**Exercise instructions:**
Please restate each entry that appears below word for word, without its pictures.

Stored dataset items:
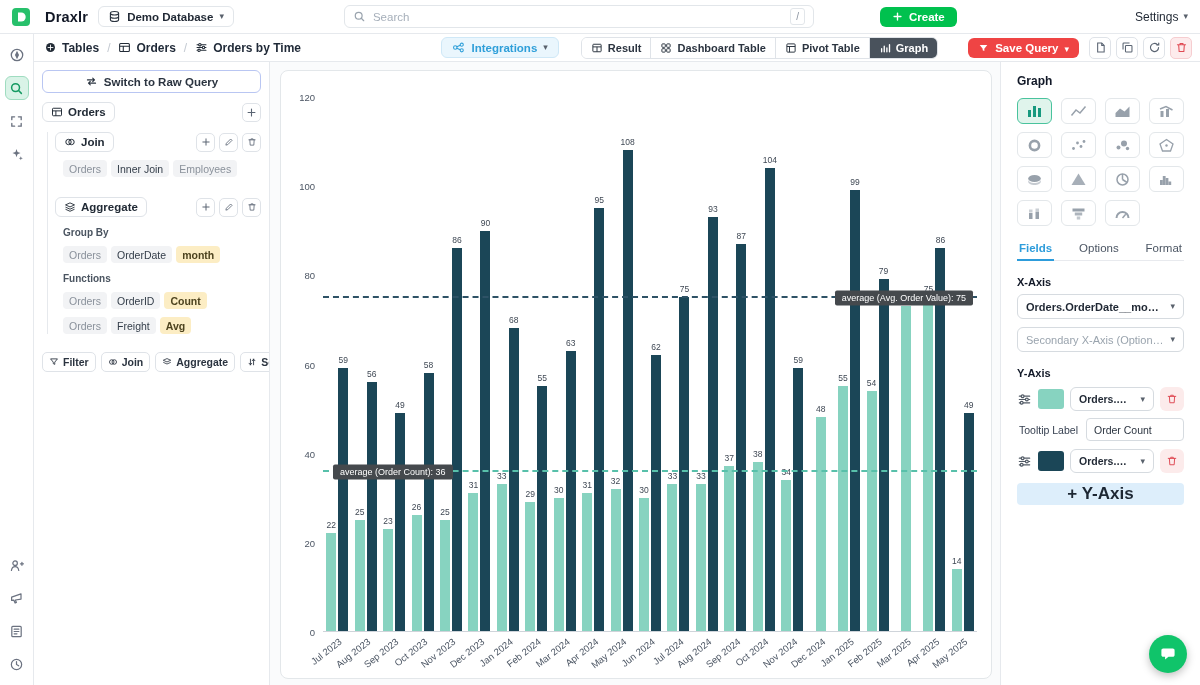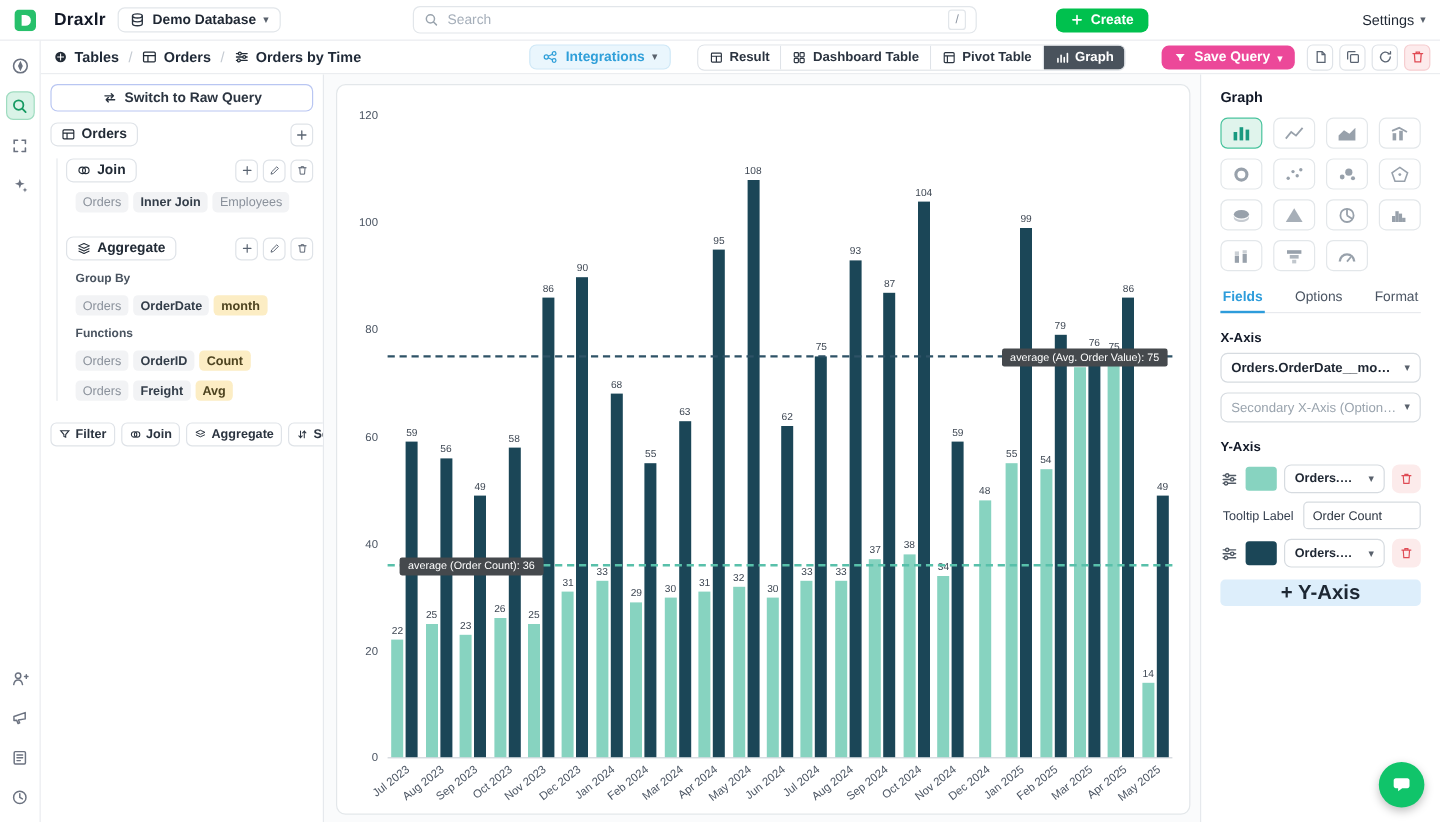--- a/index.html
+++ b/index.html
@@ -34,40 +34,40 @@
 .row2{height:28px;flex:0 0 28px;display:flex;align-items:center;border-bottom:1px solid #e6e9ed;background:#fff;padding:0 8px 0 10px}
 .breadcrumbs{display:flex;align-items:center;gap:8px;font-weight:bold;font-size:12px;color:#1f2937}
 .crumb{display:flex;align-items:center;gap:5px}
 .crumb-sep{color:#c3c9d1;font-weight:normal}
 .row2-right{margin-left:auto;display:flex;align-items:center}
 .integrations-btn{display:flex;align-items:center;gap:6px;background:#eaf6fd;border:1px solid #cfe8f7;color:#2f9fd9;font-weight:bold;font-size:11.5px;border-radius:6px;padding:3px 10px;margin-right:22px}
 .views{display:flex;border:1px solid #dfe3e8;border-radius:6px;overflow:hidden}
 .view-btn{display:flex;align-items:center;gap:5px;padding:4px 9px;font-size:11px;font-weight:bold;color:#2b3440;background:#fff;border-right:1px solid #dfe3e8}
 .view-btn:last-child{border-right:none}
 .view-btn.active{background:#49525c;color:#fff}
-.save-btn{display:flex;align-items:flex-end;gap:6px;background:#ec4899;color:#fff;border-radius:6px;padding:4px 10px;font-weight:bold;font-size:11.5px;margin-left:30px}
+.save-btn{display:flex;align-items:flex-end;gap:6px;background:#ef4444;color:#fff;border-radius:6px;padding:4px 10px;font-weight:bold;font-size:11.5px;margin-left:30px}
 .tool-btns{display:flex;gap:5px;margin-left:10px}
 .tool-btn{width:22px;height:22px;border:1px solid #dfe3e8;border-radius:5px;display:flex;align-items:center;justify-content:center;color:#5a6472;background:#fff}
 .tool-btn.danger{background:#fdebec;border-color:#f6cdd0;color:#e04a53}
 
 
 .body{flex:1;display:flex;min-height:0}
 
 
 .builder{width:236px;flex:0 0 236px;border-right:1px solid #e6e9ed;padding:8px;background:#fff;overflow:hidden}
 .switch-btn{width:100%;height:23px;border:1px solid #b9c6f2;border-radius:6px;display:flex;align-items:center;justify-content:center;gap:6px;font-weight:bold;font-size:11.5px;color:#2b3440;background:#fff}
 .orders-row{display:flex;align-items:center;justify-content:space-between;margin-top:9px}
 .chip-btn{display:inline-flex;align-items:center;gap:5px;border:1px solid #dfe3e8;border-radius:6px;padding:3px 8px;font-size:11.5px;font-weight:bold;background:#fff;color:#222b36}
 .sq-btn{width:19px;height:19px;border:1px solid #dfe3e8;border-radius:5px;display:flex;align-items:center;justify-content:center;color:#5a6472;background:#fff}
 .tree{margin-left:5px;padding-left:7px;border-left:1px solid #e6e9ed;margin-top:10px}
 .section-head{display:flex;align-items:center;justify-content:space-between;margin-top:10px}
 .section-head .btns{display:flex;gap:4px}
 .mini-chips{display:flex;gap:4px;margin:8px 0 0 8px;flex-wrap:wrap}
 .chip{background:#f2f3f5;color:#8a919b;border-radius:4px;padding:2.5px 6px;font-size:10.5px;white-space:nowrap}
-.chip.strong{color:#333d49;font-weight:bold}
+.chip.strong{color:#333d49;font-weight:normal}
 .chip.accent{background:#fcedc4;color:#4d431f;font-weight:bold}
 .sub-label{font-size:10px;font-weight:bold;color:#4a5460;margin:10px 0 0 8px}
 .actions{display:flex;gap:5px;margin-top:18px}
 .action-btn{display:inline-flex;align-items:center;gap:4px;border:1px solid #dfe3e8;border-radius:5px;padding:3px 6px;font-size:10.5px;font-weight:bold;background:#fff;color:#2b3440}
 
 
 .chartcol{flex:1;background:#fafbfc;position:relative;min-width:0}
 .card{position:absolute;top:8px;left:10px;right:8px;bottom:6px;background:#fff;border:1px solid #e3e7ea;border-radius:8px;overflow:hidden}
 .plot{position:absolute;top:26px;left:42px;right:14px;bottom:46px}
 .bars{position:absolute;inset:0;display:flex;align-items:flex-end;border-bottom:1px solid #cfd4da}
@@ -655,23 +655,20 @@
                       <span class="bar-label">54</span>
                     </div>
                     <div class="bar" style="height: 65.8333%; background: rgb(27, 70, 87);">
                       <span class="bar-label">79</span>
                     </div>
                   </div>
                   <div class="bar-group">
                     <div class="bar" style="height: 60.8333%; background: rgb(135, 211, 192);">
                       <span class="bar-label">73</span>
                     </div>
-                    <div class="bar" style="height: 63.3333%; background: rgb(27, 70, 87);">
-                      <span class="bar-label">76</span>
-                    </div>
                   </div>
                   <div class="bar-group">
                     <div class="bar" style="height: 62.5%; background: rgb(135, 211, 192);">
                       <span class="bar-label">75</span>
                     </div>
                     <div class="bar" style="height: 71.6667%; background: rgb(27, 70, 87);">
                       <span class="bar-label">86</span>
                     </div>
                   </div>
                   <div class="bar-group">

**Your response:**
--- a/index.html
+++ b/index.html
@@ -34,40 +34,40 @@
 .row2{height:28px;flex:0 0 28px;display:flex;align-items:center;border-bottom:1px solid #e6e9ed;background:#fff;padding:0 8px 0 10px}
 .breadcrumbs{display:flex;align-items:center;gap:8px;font-weight:bold;font-size:12px;color:#1f2937}
 .crumb{display:flex;align-items:center;gap:5px}
 .crumb-sep{color:#c3c9d1;font-weight:normal}
 .row2-right{margin-left:auto;display:flex;align-items:center}
 .integrations-btn{display:flex;align-items:center;gap:6px;background:#eaf6fd;border:1px solid #cfe8f7;color:#2f9fd9;font-weight:bold;font-size:11.5px;border-radius:6px;padding:3px 10px;margin-right:22px}
 .views{display:flex;border:1px solid #dfe3e8;border-radius:6px;overflow:hidden}
 .view-btn{display:flex;align-items:center;gap:5px;padding:4px 9px;font-size:11px;font-weight:bold;color:#2b3440;background:#fff;border-right:1px solid #dfe3e8}
 .view-btn:last-child{border-right:none}
 .view-btn.active{background:#49525c;color:#fff}
-.save-btn{display:flex;align-items:flex-end;gap:6px;background:#ec4899;color:#fff;border-radius:6px;padding:4px 10px;font-weight:bold;font-size:11.5px;margin-left:30px}
+.save-btn{display:flex;align-items:flex-end;gap:6px;background:#ef4444;color:#fff;border-radius:6px;padding:4px 10px;font-weight:bold;font-size:11.5px;margin-left:30px}
 .tool-btns{display:flex;gap:5px;margin-left:10px}
 .tool-btn{width:22px;height:22px;border:1px solid #dfe3e8;border-radius:5px;display:flex;align-items:center;justify-content:center;color:#5a6472;background:#fff}
 .tool-btn.danger{background:#fdebec;border-color:#f6cdd0;color:#e04a53}
 
 
 .body{flex:1;display:flex;min-height:0}
 
 
 .builder{width:236px;flex:0 0 236px;border-right:1px solid #e6e9ed;padding:8px;background:#fff;overflow:hidden}
 .switch-btn{width:100%;height:23px;border:1px solid #b9c6f2;border-radius:6px;display:flex;align-items:center;justify-content:center;gap:6px;font-weight:bold;font-size:11.5px;color:#2b3440;background:#fff}
 .orders-row{display:flex;align-items:center;justify-content:space-between;margin-top:9px}
 .chip-btn{display:inline-flex;align-items:center;gap:5px;border:1px solid #dfe3e8;border-radius:6px;padding:3px 8px;font-size:11.5px;font-weight:bold;background:#fff;color:#222b36}
 .sq-btn{width:19px;height:19px;border:1px solid #dfe3e8;border-radius:5px;display:flex;align-items:center;justify-content:center;color:#5a6472;background:#fff}
 .tree{margin-left:5px;padding-left:7px;border-left:1px solid #e6e9ed;margin-top:10px}
 .section-head{display:flex;align-items:center;justify-content:space-between;margin-top:10px}
 .section-head .btns{display:flex;gap:4px}
 .mini-chips{display:flex;gap:4px;margin:8px 0 0 8px;flex-wrap:wrap}
 .chip{background:#f2f3f5;color:#8a919b;border-radius:4px;padding:2.5px 6px;font-size:10.5px;white-space:nowrap}
-.chip.strong{color:#333d49;font-weight:bold}
+.chip.strong{color:#333d49;font-weight:normal}
 .chip.accent{background:#fcedc4;color:#4d431f;font-weight:bold}
 .sub-label{font-size:10px;font-weight:bold;color:#4a5460;margin:10px 0 0 8px}
 .actions{display:flex;gap:5px;margin-top:18px}
 .action-btn{display:inline-flex;align-items:center;gap:4px;border:1px solid #dfe3e8;border-radius:5px;padding:3px 6px;font-size:10.5px;font-weight:bold;background:#fff;color:#2b3440}
 
 
 .chartcol{flex:1;background:#fafbfc;position:relative;min-width:0}
 .card{position:absolute;top:8px;left:10px;right:8px;bottom:6px;background:#fff;border:1px solid #e3e7ea;border-radius:8px;overflow:hidden}
 .plot{position:absolute;top:26px;left:42px;right:14px;bottom:46px}
 .bars{position:absolute;inset:0;display:flex;align-items:flex-end;border-bottom:1px solid #cfd4da}
@@ -655,23 +655,20 @@
                       <span class="bar-label">54</span>
                     </div>
                     <div class="bar" style="height: 65.8333%; background: rgb(27, 70, 87);">
                       <span class="bar-label">79</span>
                     </div>
                   </div>
                   <div class="bar-group">
                     <div class="bar" style="height: 60.8333%; background: rgb(135, 211, 192);">
                       <span class="bar-label">73</span>
                     </div>
-                    <div class="bar" style="height: 63.3333%; background: rgb(27, 70, 87);">
-                      <span class="bar-label">76</span>
-                    </div>
                   </div>
                   <div class="bar-group">
                     <div class="bar" style="height: 62.5%; background: rgb(135, 211, 192);">
                       <span class="bar-label">75</span>
                     </div>
                     <div class="bar" style="height: 71.6667%; background: rgb(27, 70, 87);">
                       <span class="bar-label">86</span>
                     </div>
                   </div>
                   <div class="bar-group">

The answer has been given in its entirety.